Ben eğleniyordum onlardan çok her defasında... Ve kızlarımın da, kız çocuk annesi olmanın da keyfini sonuna kadar sürüyordum aslında.
Hem de (çalışan- üniversite okuyan- yardım almayan) kahraman bir ikiz annesi olarak ve kocaman sorumluluğuma rağmen...
Kısıtlı maddi imkanlarıma, tecrübesizliğime ve cahilliğime rağmen..
Dedim ya; yeterince sürdüm kız annesi olmanın keyfini, yeterince oynadım ben çocuklarımla,
"Biraz da ben, biraz da ben" diyerek az oyuncak almadım ellerinden hatta:)
***
İçimden geldiği gibi yani.
Zaten bir kitaba/ kitaplara göre yetiştirmedim çocuklarımı ben.
Onların "çocuk" olduğunu hem hiç unutmadan, hem "yetişkin"liği onlara karşı bir "koz"muş gibi kullanmadan...
İstemeden ve beklemeden insan üstü bir şeyi onlardan.
İnsan üstü şeyler beklemenin; onlara "kaybeden", "başaramayan" ve "utanan"dan başka roller biçmeyeceğini hep hesaba kataraktan...
Çok sinirlendiğimde ağır konuştum mu, konuştum kabul.. Öfkemi hiç tutmadım.
Ama bu yetişkinliğimden değil, sadece öfkemdendi. Dolayısıyla öfkelenmek yetişkinlikten doğan bir hak değil, olsa olsa insan olarak dünyaya gelmektendi ...
Dolayısıyla onlar da bana boşalttılar öfkelerini.. Bana kızmışlarsa da... Hayata kızmışlarsa da...
Her neye kızmışlarsa da rahatlıkla...
***
Bir kitaba bakarak yetiştirmedim çocuklarımı.
Annemin beni yetiştirdiği gibi, babamın dilediği gibi, bizi tanımayan bir uzmanın koltuğundan emrettiği gibi değil...
Ama öğrettim mi? Sanırım öğrettim iyi insan olmayı az çok... Öğrettim, gıyaben konuşmamayı... Önce anlamaya çalışmayı ama belirgin bir kötü niyet varsa karşı tarafta, o vakit savaşmayı az çok...
Öğrettim, hayatta bu gün ağlıyor olabileceğimizi.. Yarın her şeyin çok daha güzel olabileceğini.. Öğrettim dua etmeyi.. Başkalarına iyi dilemezsek, iyinin bize hiç gelmeyeceğini...
Öğrettim az çok affetmeyi.. Hem büyük şeyler beklenmeyeceğini hayattan, hem de "olmaz" denen ne varsa gerçekleşebileceğini...
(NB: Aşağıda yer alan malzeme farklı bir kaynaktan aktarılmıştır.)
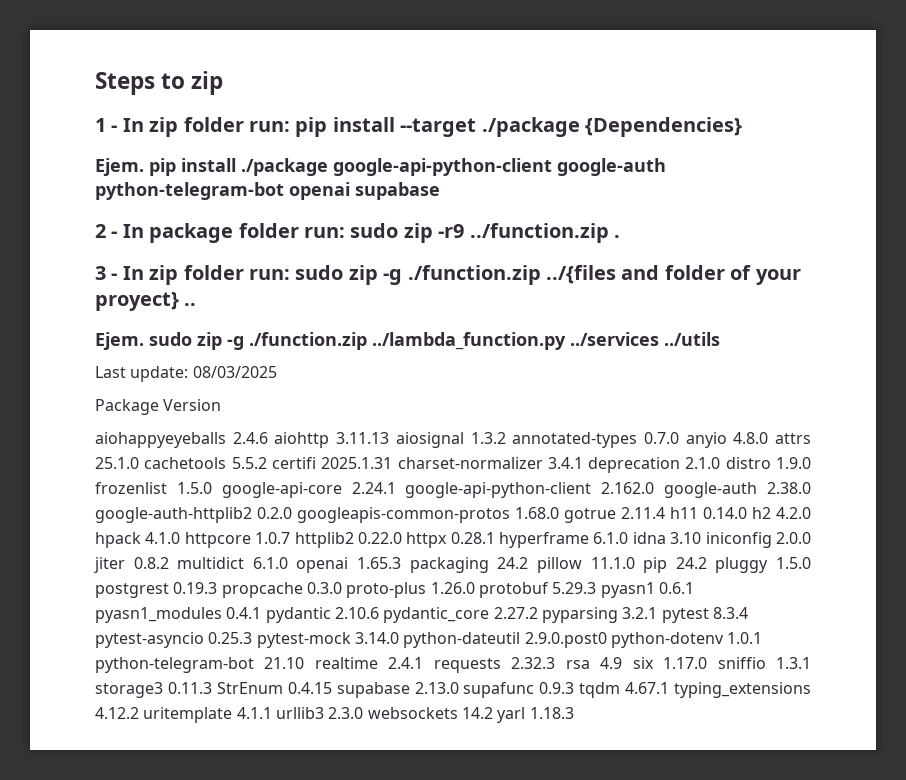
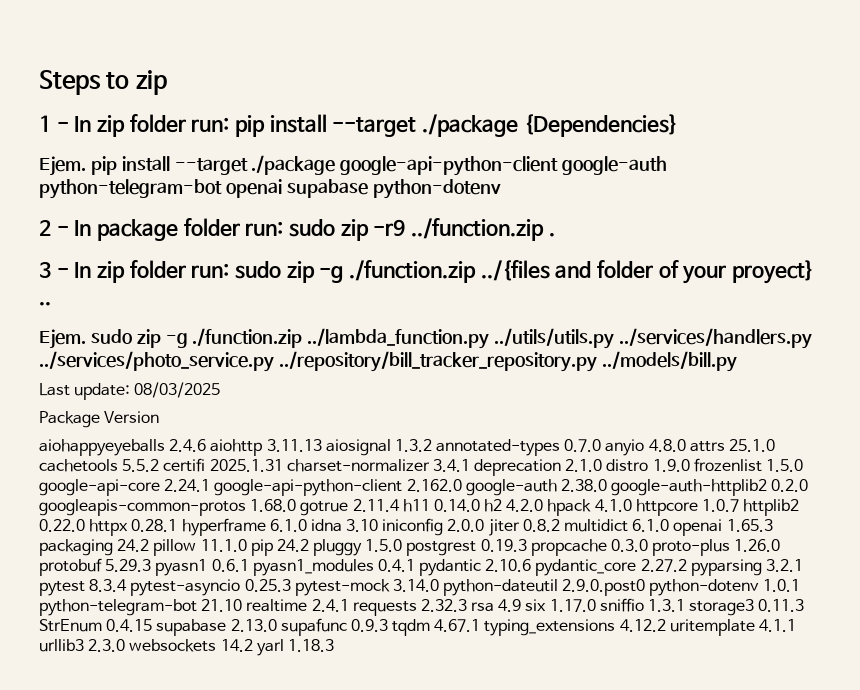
- Ejem. pip install ./package google-api-python-client google-auth python-telegram-bot openai supabase
+ Ejem. pip install --target ./package google-api-python-client google-auth python-telegram-bot openai supabase python-dotenv
- Ejem. sudo zip -g ./function.zip ../lambda_function.py ../services ../utils
+ Ejem. sudo zip -g ./function.zip ../lambda_function.py ../utils/utils.py ../services/handlers.py ../services/photo_service.py ../repository/bill_tracker_repository.py ../models/bill.py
Hastalığın bizim için olduğunu... Tersliklerin, ayrılıkların, yanlışların, yanılmanın bizler için olduğunu sanırım öğrettim.
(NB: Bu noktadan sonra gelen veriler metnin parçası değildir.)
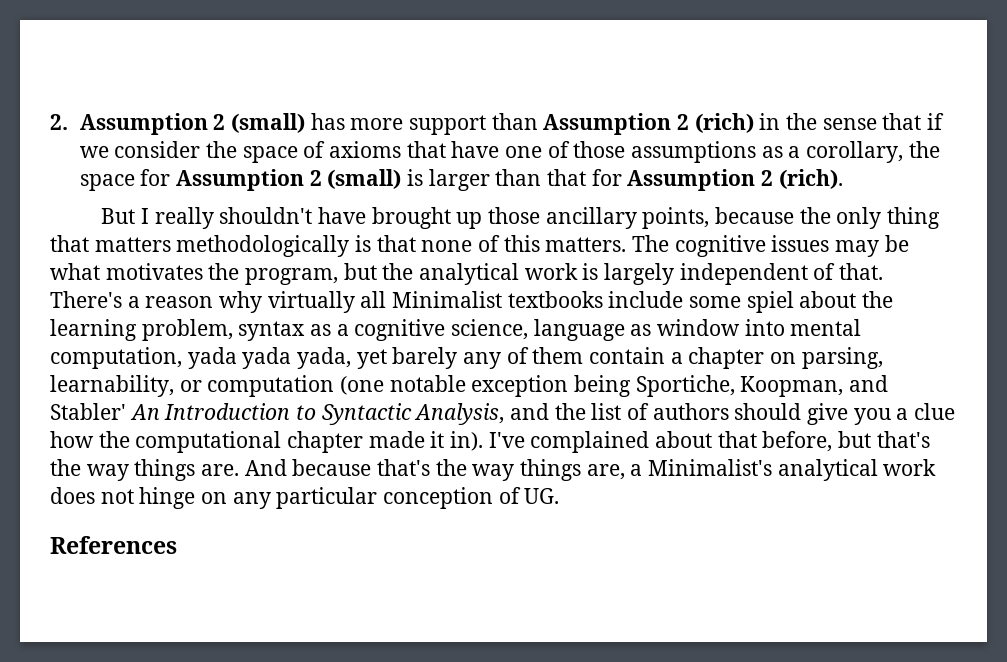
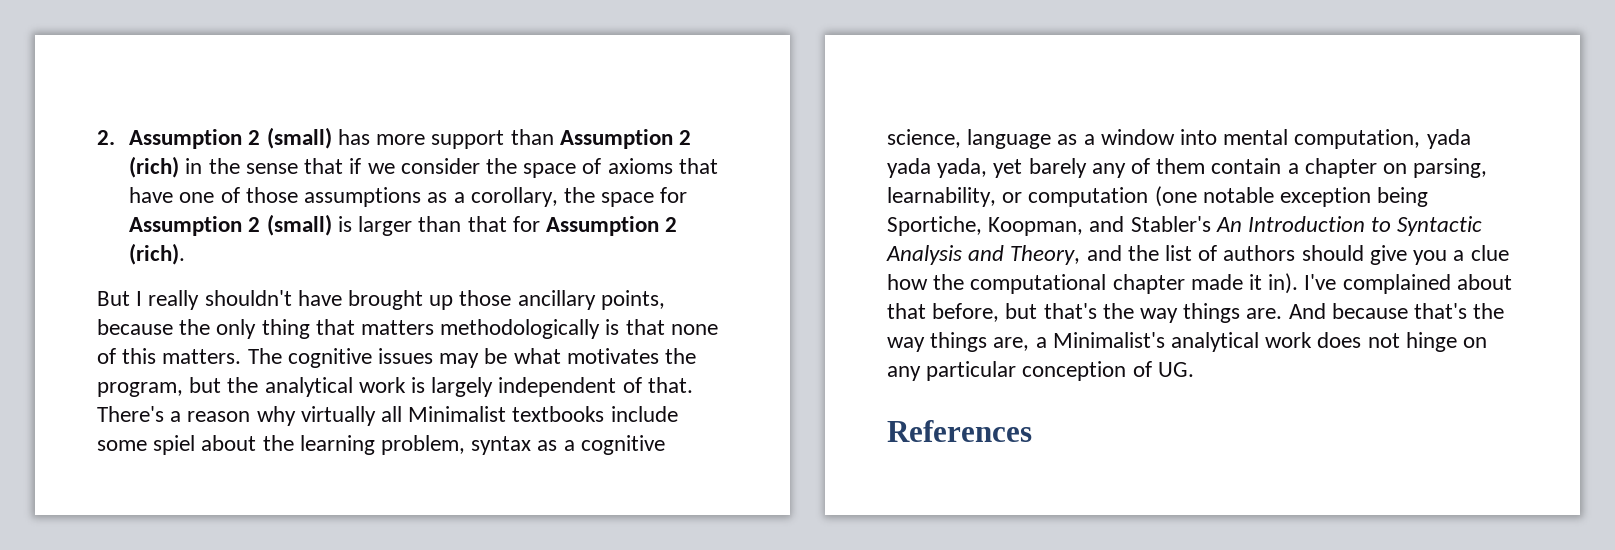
- There's a reason why virtually all Minimalist textbooks include some spiel about the learning problem, syntax as a cognitive science, language as window into mental computation, yada yada yada, yet barely any of them contain a chapter on parsing, learnability, or computation (one notable exception being Sportiche, Koopman, and Stabler' An Introduction to Syntactic Analysis, and the list of authors should give you a clue how the computational chapter made it in).
+ There's a reason why virtually all Minimalist textbooks include some spiel about the learning problem, syntax as a cognitive science, language as a window into mental computation, yada yada yada, yet barely any of them contain a chapter on parsing, learnability, or computation (one notable exception being Sportiche, Koopman, and Stabler's An Introduction to Syntactic Analysis and Theory, and the list of authors should give you a clue how the computational chapter made it in).

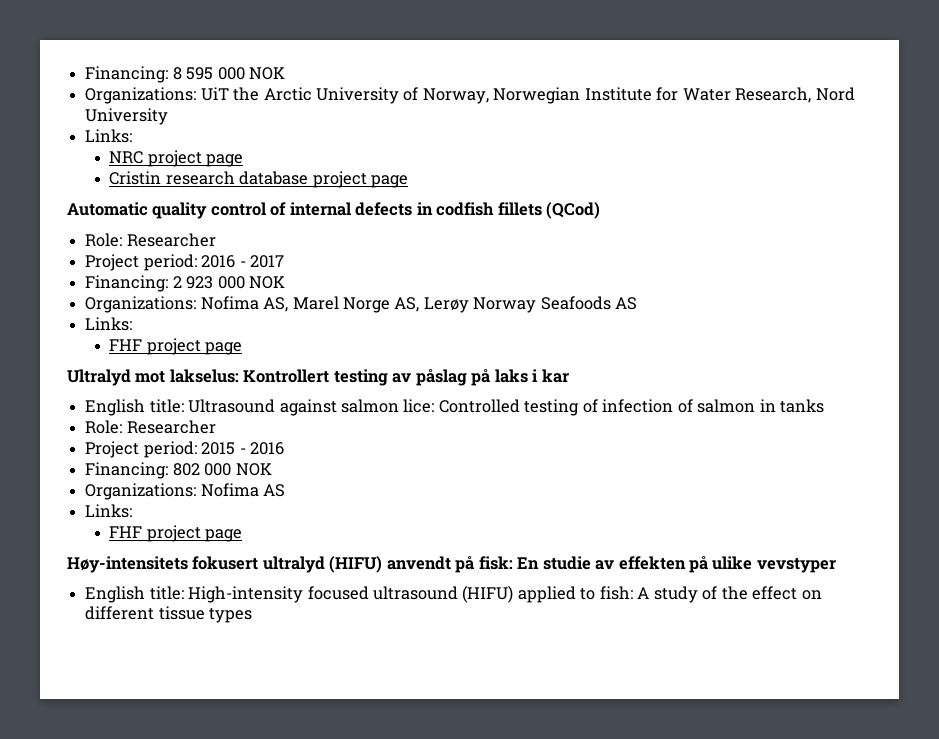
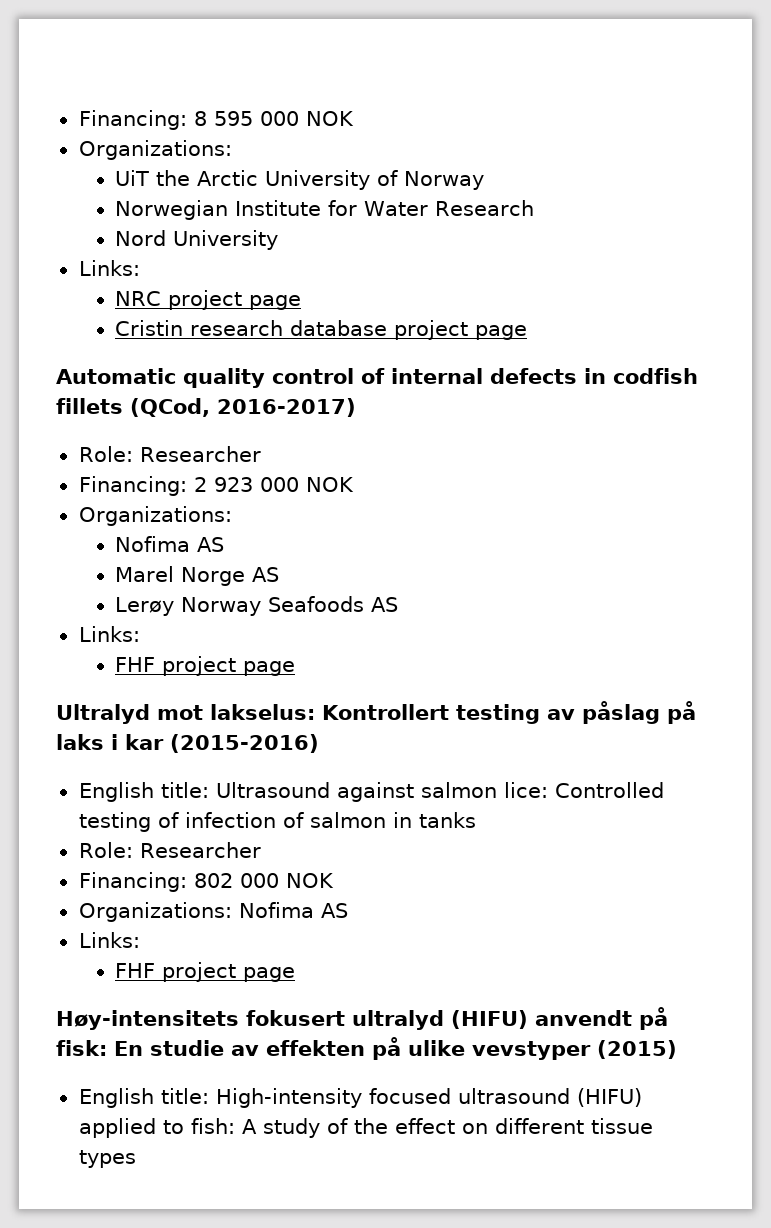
  Financing: 8 595 000 NOK
- Organizations: UiT the Arctic University of Norway, Norwegian Institute for Water Research, Nord University
+ Organizations:
+ UiT the Arctic University of Norway
+ Norwegian Institute for Water Research
+ Nord University
- Automatic quality control of internal defects in codfish fillets (QCod)
+ Automatic quality control of internal defects in codfish fillets (QCod, 2016-2017)
  Role: Researcher
- Project period: 2016 - 2017
  Financing: 2 923 000 NOK
- Organizations: Nofima AS, Marel Norge AS, Lerøy Norway Seafoods AS
+ Organizations:
+ Nofima AS
+ Marel Norge AS
+ Lerøy Norway Seafoods AS
- Ultralyd mot lakselus: Kontrollert testing av påslag på laks i kar
+ Ultralyd mot lakselus: Kontrollert testing av påslag på laks i kar (2015-2016)
- Project period: 2015 - 2016
- Høy-intensitets fokusert ultralyd (HIFU) anvendt på fisk: En studie av effekten på ulike vevstyper
+ Høy-intensitets fokusert ultralyd (HIFU) anvendt på fisk: En studie av effekten på ulike vevstyper (2015)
Biri okul başkanı oldu (örnek davranışlarına istinaden) iyi bir Anadolu Lisesinde..
Diğeri (yine örnek davranışlardan bahseden- yetiştirene övgüler dizen) ikinci bir teşekkür belgesiyle geldi dönem ortasında bile...
Gören imrendi,beğendi. İkisi de merhametli- saygılı- sağduyulu- akıllı çocuklar oldu çok şükür.
Beni hiç yanıltmadı ikisi de...
****
Peki ya yanıltırsalar?
Neden olmasın? Küçük hataları olduğu gibi, büyük hata yapmaları da muhtemel..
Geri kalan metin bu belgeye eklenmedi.